Many businesses want to offer ETPs that follow Bitcoin prices in the same manner that they track stock indices. The goal is to give investors a different option from buying and storing Bitcoin directly. Cryptocurrency owners could lose or forget the password to their digital wallets and hackers might steal cryptos from open wallets.
ETPs, which can draw more institutional and individual investors, avoid these security issues. These could improve market liquidity and reduce trading volatility. The SEC must give its approval because ETPs, like stock and commodity ETFs, are legally categorized as “securities.”
Peirce had also questioned why ETPs haven’t received U.S approval, despite growing acceptance elsewhere. Echoing similar sentiments, the WSJ article claimed,
“Mr. Gensler purports to be concerned that Bitcoin trading could be vulnerable to market manipulation, which could harm investors in spot bitcoin ETPs. Yet the $390 billion Bitcoin market is the deepest and most mature of all cryptocurrencies. It would be hard for an investor to game.”
Looks like a never-ending wait?
The Editorial Board also drew attention to Gensler’s two-pronged approach, which makes it extremely difficult to get a spot Bitcoin product approved. To demonstrate that a significant portion of Bitcoin trading occurs on a regulated exchange, for instance, or to demonstrate that the underlying market “possesses a particular resistance to manipulation beyond the protections…of traditional markets,” for example, ETP sponsors may be required to provide such evidence.

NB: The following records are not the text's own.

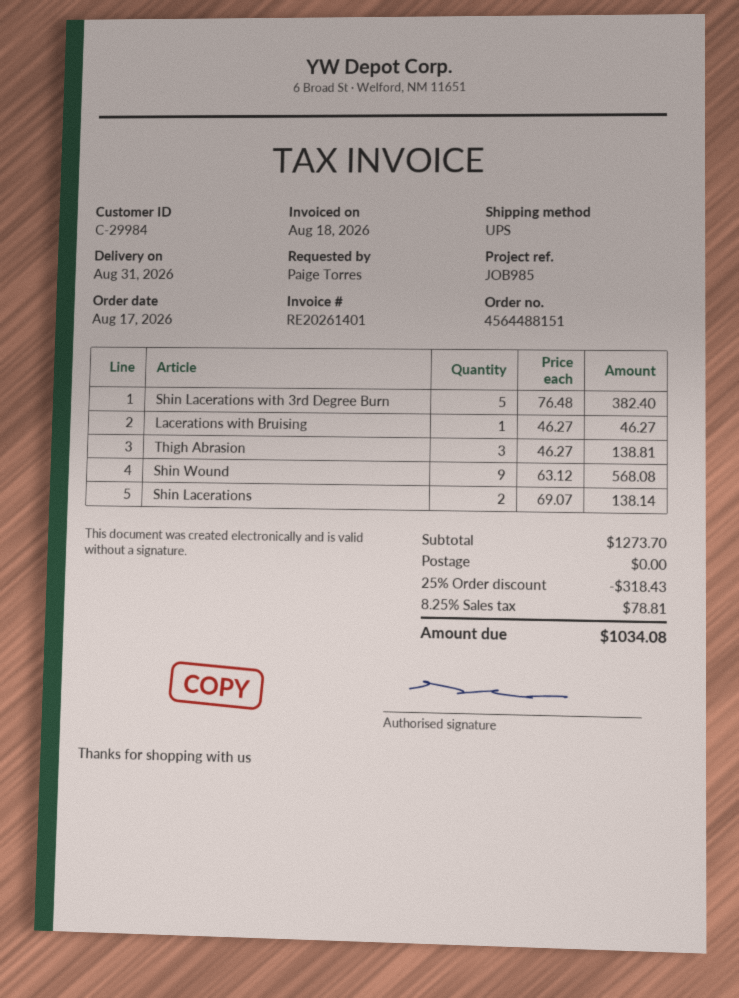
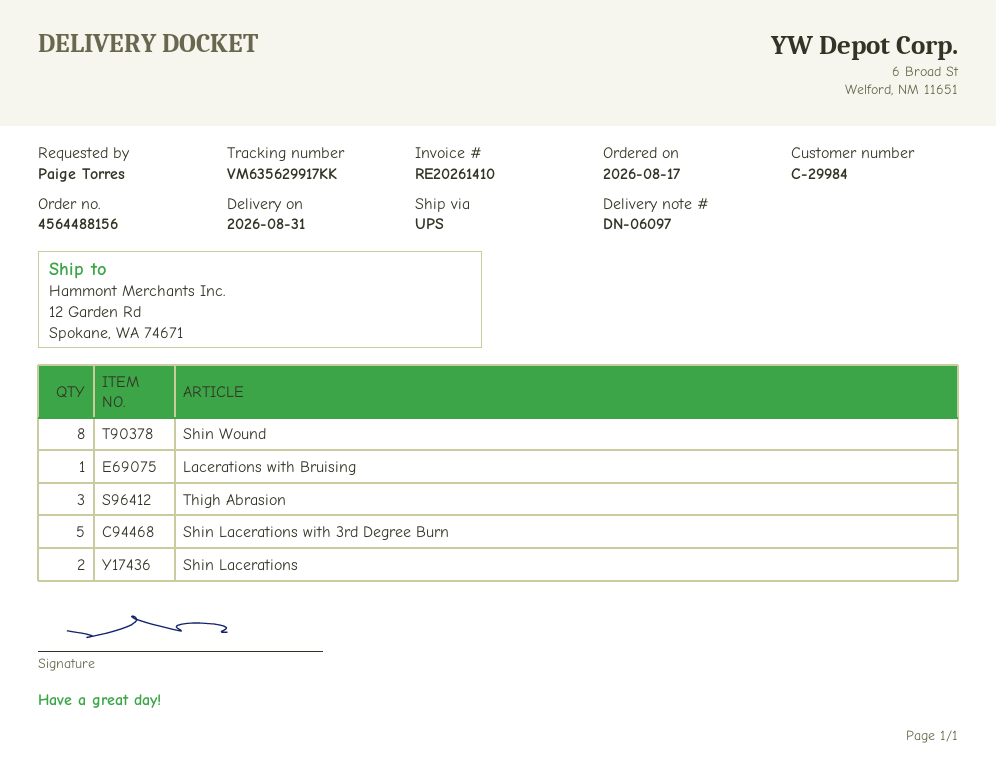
order number: 4564488151 -> 4564488156
invoice number: RE20261401 -> RE20261410
Shin Wound: 9 -> 8

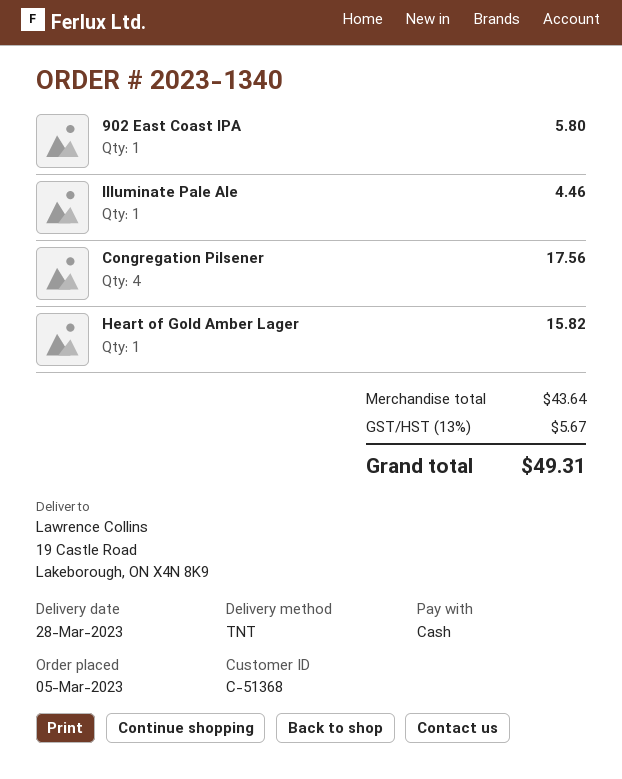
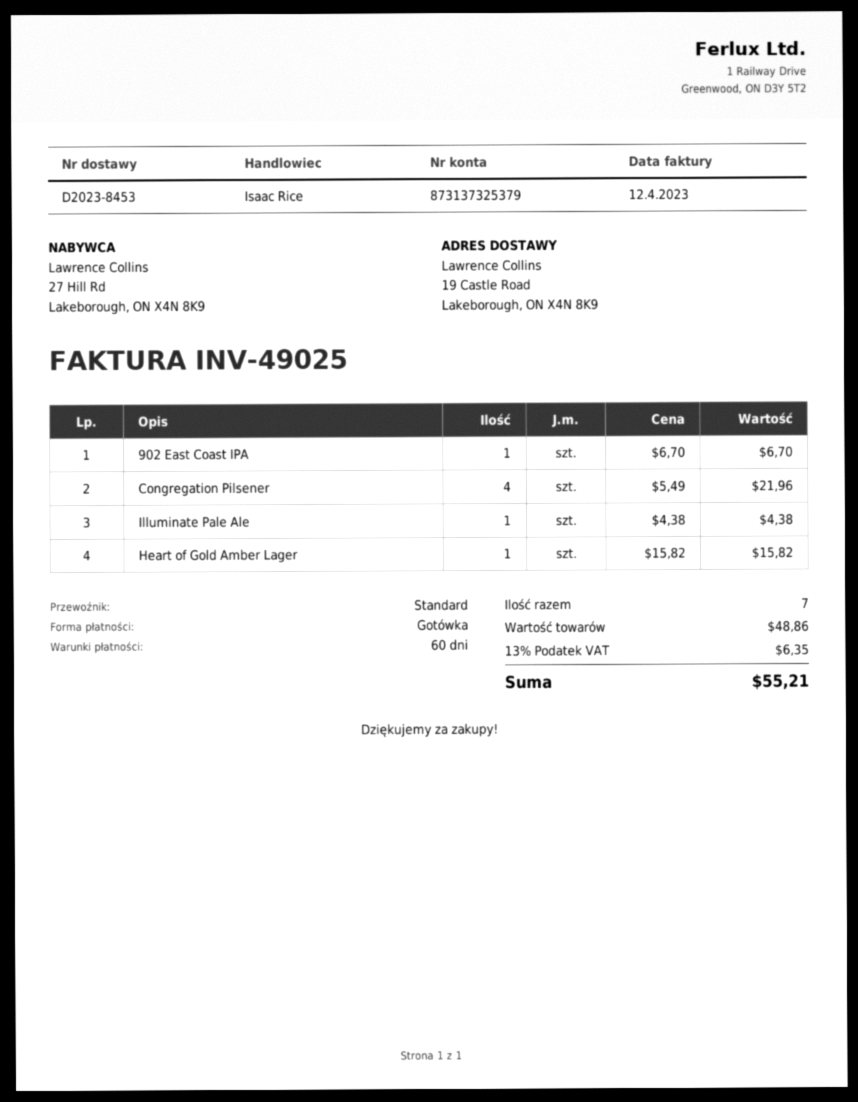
shipping method: TNT -> standard
902 East Coast IPA: 1 for 5.80 -> 1 for 6.70
Illuminate Pale Ale: 1 for 4.46 -> 1 for 4.38
Congregation Pilsener: 4 for 17.56 -> 4 for 21.96
subtotal: 43.64 -> 48.86
tax: 13% = 5.67 -> 13% = 6.35
total: 49.31 -> 55.21

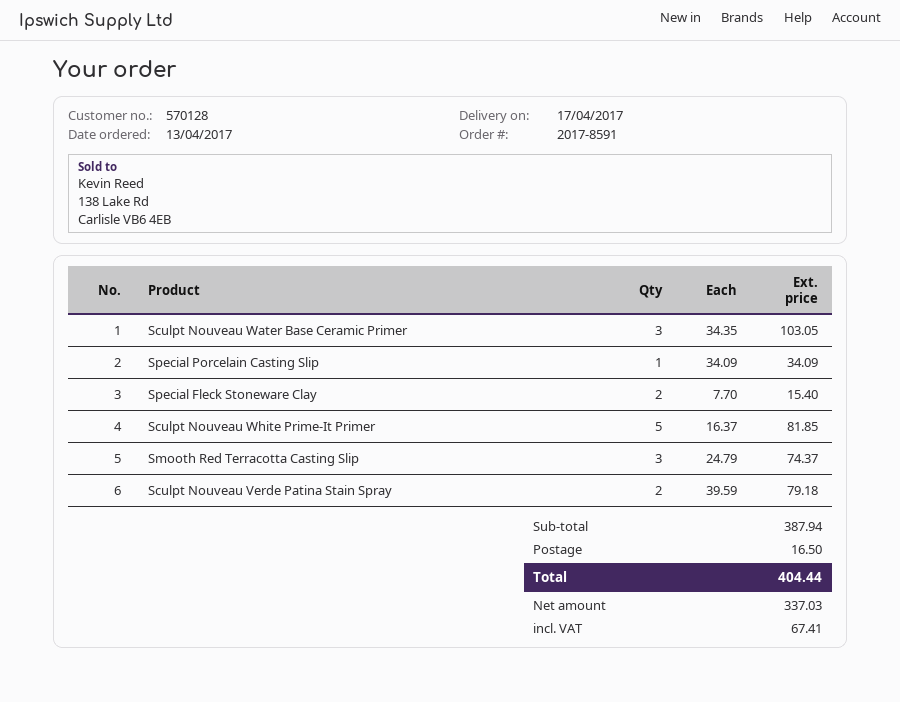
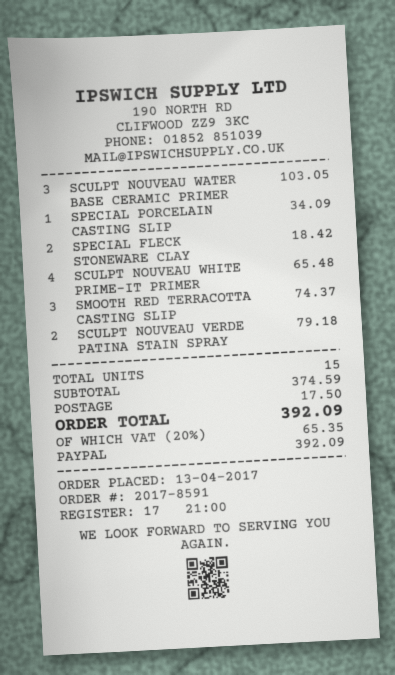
Special Fleck Stoneware Clay: 2 for 15.40 -> 2 for 18.42
Sculpt Nouveau White Prime-It Primer: 5 for 81.85 -> 4 for 65.48
subtotal: 387.94 -> 374.59
shipping: 16.50 -> 17.50
tax: 67.41 -> 65.35
total: 404.44 -> 392.09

According to the WSJ, Gensler is “fully aware” that the first requirement cannot be met because almost all Bitcoin trading now occurs on unregulated cryptocurrency exchanges. Spot Bitcoin ETPs now have to adhere to a stricter threshold that the SEC has “arbitrarily imposed” without “explaining how to satisfy it.” This makes it more difficult for sponsors to satisfy the second criterion.
This piece has been released one week after Grayscale sued the SEC for denying its attempt to start a spot Bitcoin ETF. According to Grayscale, the legislation requires authorities to “provide consistent treatment to identical investment vehicles,” but the SEC’s conflicting rules for spot and Futures Bitcoin ETPs violate this mandate.